Favourite composers: The tenuous link thread

Started by Daedalus, April 07, 2008, 09:20:37 AM

Previous topic - Next topic

0 Members and 1 Guest are viewing this topic.

Daedalus

Greetings!

I had this idea for a thread so perhaps you might humour me for a minute or two...?  :-\

I want you to link together your personal favourite composers in a logical order of discovery (and not necessarily the way you did discover them, although that might be fun too!)  :)

A very simple example might be:

Haydn --> Mozart --> Beethoven --> Mahler --> Shostakovich

You get the idea? The composers above arguably link together. One could go from Haydn to Mozart, for instance, and see the similarities
and find a new composer through this method that they will enjoy and perhaps didn't know about before.

The thread will act as a bit of fun for those with a huge knowledge of classical music composers – how about a competition, the biggest and most impressive composer linking wins a prize (TBA  ;D) -  but, crucially, it could act as a good way for neophytes (like myself) to make new discoveries.

Sound like fun? ???

D.

P.S. I think that was probably the most convoluted and discursive explanation ever - I hope you get the idea!

Symphonien

I can see exactly what you mean, and I've thought of these things before myself. The example you gave is a great one for tracing the development of the symphony, although I might slot in Brahms/Bruckner in between Beethoven and Mahler, then Schnittke after Shostakovich.

Here's a few I came up with just for fun:

Debussy --> Varese --> Messiaen --> Dutilleux --> Boulez (The French connection)

Schoenberg --> Webern --> Stockhausen --> Lachenmann --> Rihm (The German connection)

Berlioz --> Rimsky-Korsakov --> Ravel --> Stravinsky --> Messiaen --> Boulez --> Saariaho --> Lindberg --> Salonen (The art of orchestration)

some guy

#2
I think it may engender convoluted links, too, so what the hay....

Early core: Rachmaninoff/Tchaikovsky/Beethoven

Early branching out: Grieg/Schumann/Vivaldi/Ravel/Saint-Saens/Mendelssohn/Brahms

Later branching out: Bruckner/Mahler/Prokofiev/Bach/Shostakovich/Haydn/Janacek

Later core: Bartok (same day as Bruckner, by the by)/Stravinsky

Early branching out from later core: Carter/Stockhausen/Berio/Cage/Berlioz/Monteverdi/Varese/Ives/Ferrari

Later branching out from later core: Mumma/Ashley/Oliveros/Behrman/Ligeti/Reynolds/Tudor/Marclay/Yoshihide/Zorn/Biber/Shields/ Webern

The circle grows: Bokanowski/Barrett/Ferreyra/Dhomont/Bruemmer/Gobeil/Akita/Wolff/Schoenberg/Berg/Wellesz/Krenek/ Huber/Vande Gorne/Czernowin/Crawling With Tarts/Parallel Lives/AMM/MEV/Haino/Uchihide/Dumitrescu/Avram/Hodgkinson/Cutler/Dumizio/Lachenmann

And so it goes, most recently with Musik in Deutschland discs and Stradivarius discs and Menche/KK Null/Karkowski....

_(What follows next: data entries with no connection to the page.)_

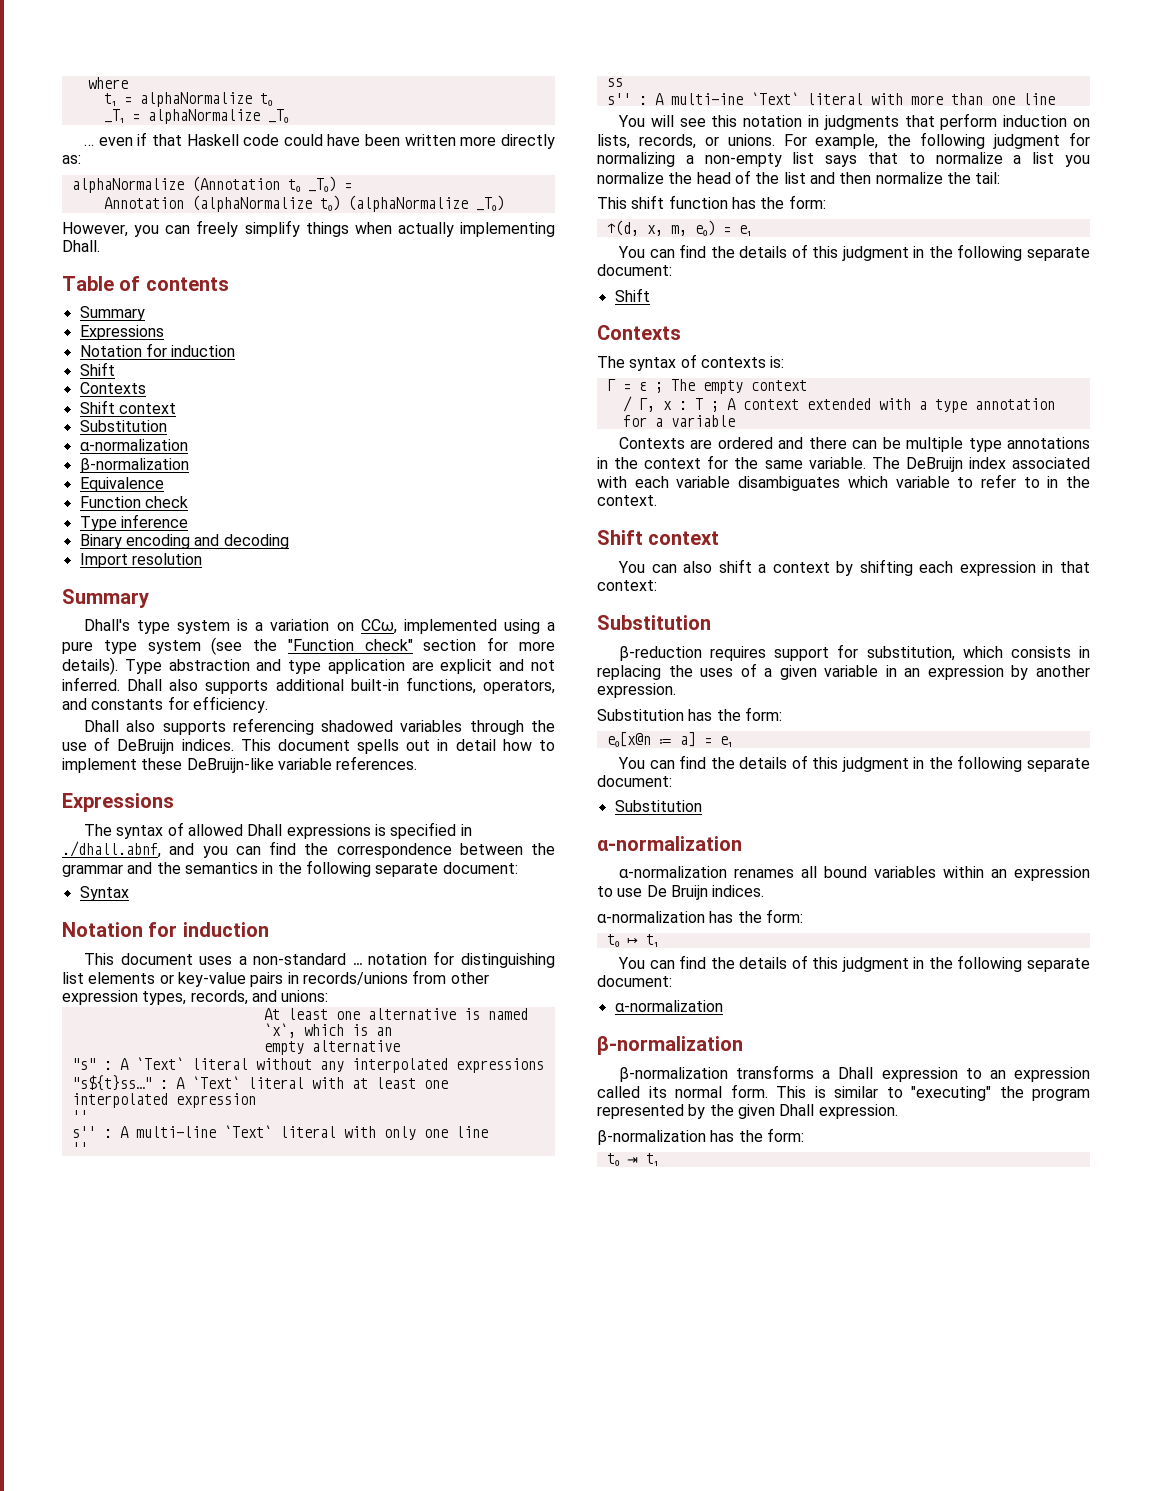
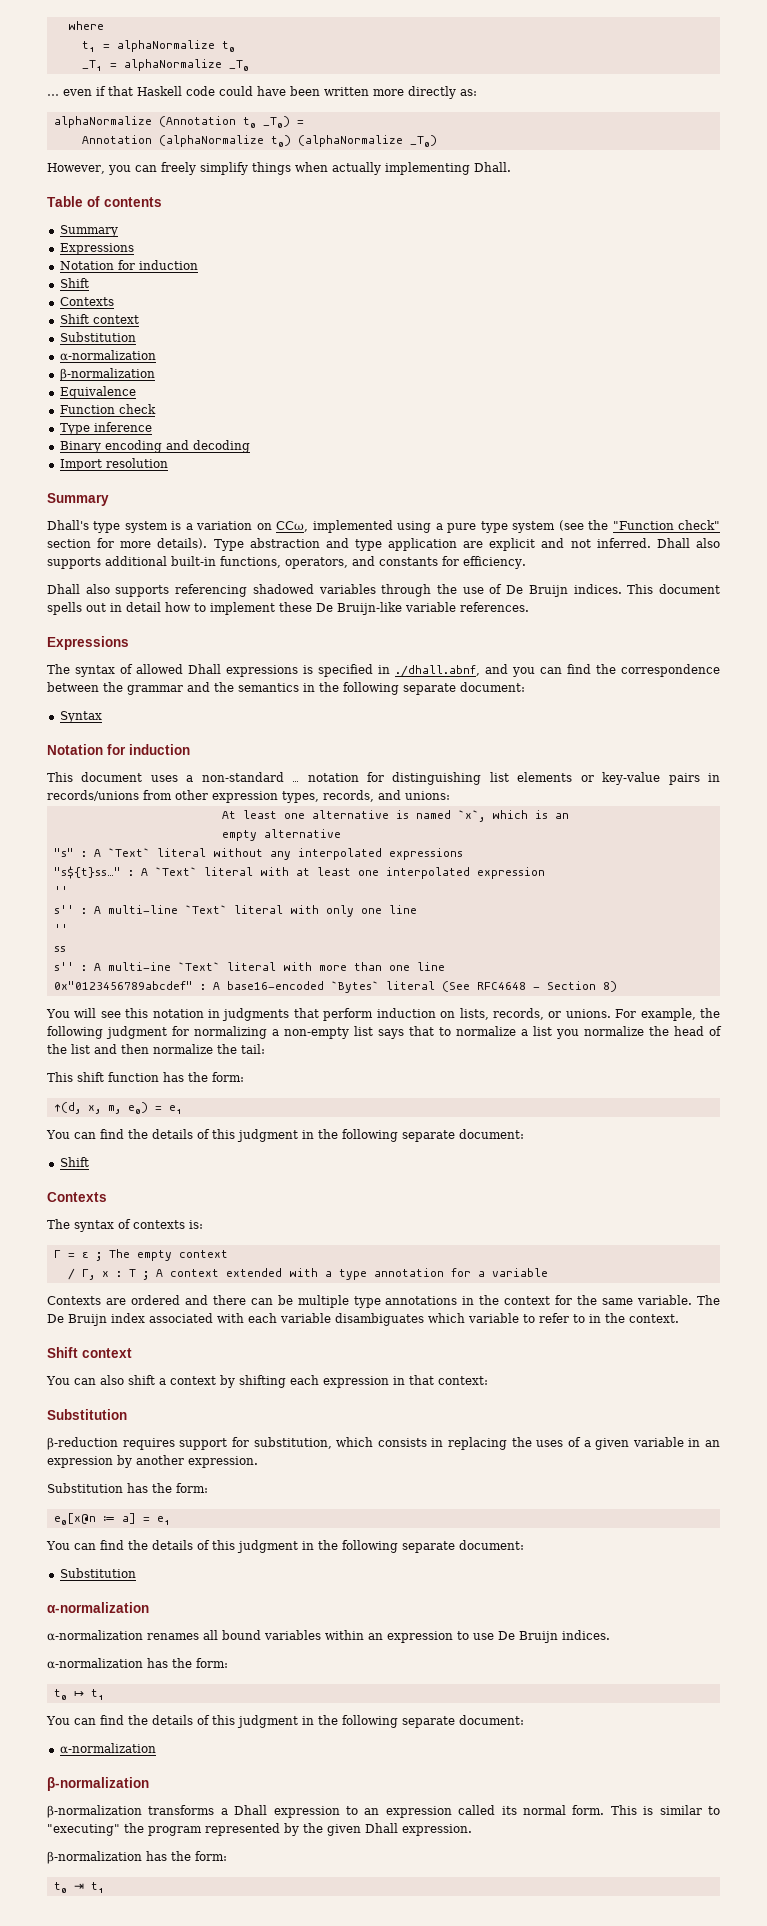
- Dhall also supports referencing shadowed variables through the use of DeBruijn indices.
+ Dhall also supports referencing shadowed variables through the use of De Bruijn indices.
- This document spells out in detail how to implement these DeBruijn-like variable references.
+ This document spells out in detail how to implement these De Bruijn-like variable references.
+ 0x"0123456789abcdef" : A base16-encoded `Bytes` literal (See RFC4648 - Section 8)
- The DeBruijn index associated with each variable disambiguates which variable to refer to in the context.
+ The De Bruijn index associated with each variable disambiguates which variable to refer to in the context.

As you can see from say Biber and Zorn being in the same group, that that chronological/developmental thing just hasn't been workin' for me. That's my story, and I'm stickin' to it. 0:)

hornteacher

From Austria to America:

Haydn - Mozart - Beethoven - Schubert - Mendelssohn - Schumann - Brahms - Dvorak - Gershwin - Copland - Bernstein

Haffner

Bach-Paganini-Mozart-Verdi-Haydn-Puccini-Wagner

Nordic to Mediterranean and back.

Christo

- Kodály - Respighi - Vaughan Williams - Shostakovich - Walton - Alwyn - ?


(All married a /much younger/ often second or third/ very capable/ wife who were able to play their role of `composers widow' & musical agents with verve and often for decades after their husbands decease.)
... music is not only an 'entertainment', nor a mere luxury, but a necessity of the spiritual if not of the physical life, an opening of those magic casements through which we can catch a glimpse of that country where ultimate reality will be found.    RVW, 1948

greg

cool idea.


Paganini-> Bach-> Prokofiev-> Brahms-> Mahler -> Schoenberg-> Penderecki-> Xenakis-> Gorecki-> Shostakovich

(poco) Sforzando

Quote from: Sarkosian on April 09, 2008, 09:53:44 PM
Poussin and Mondrian especially bear a striking ressemblance to one another, the same geometry and the same overuse of the primary colors.

That's a new one. How could I have missed it?
"I don't know what sforzando means, though it clearly means something."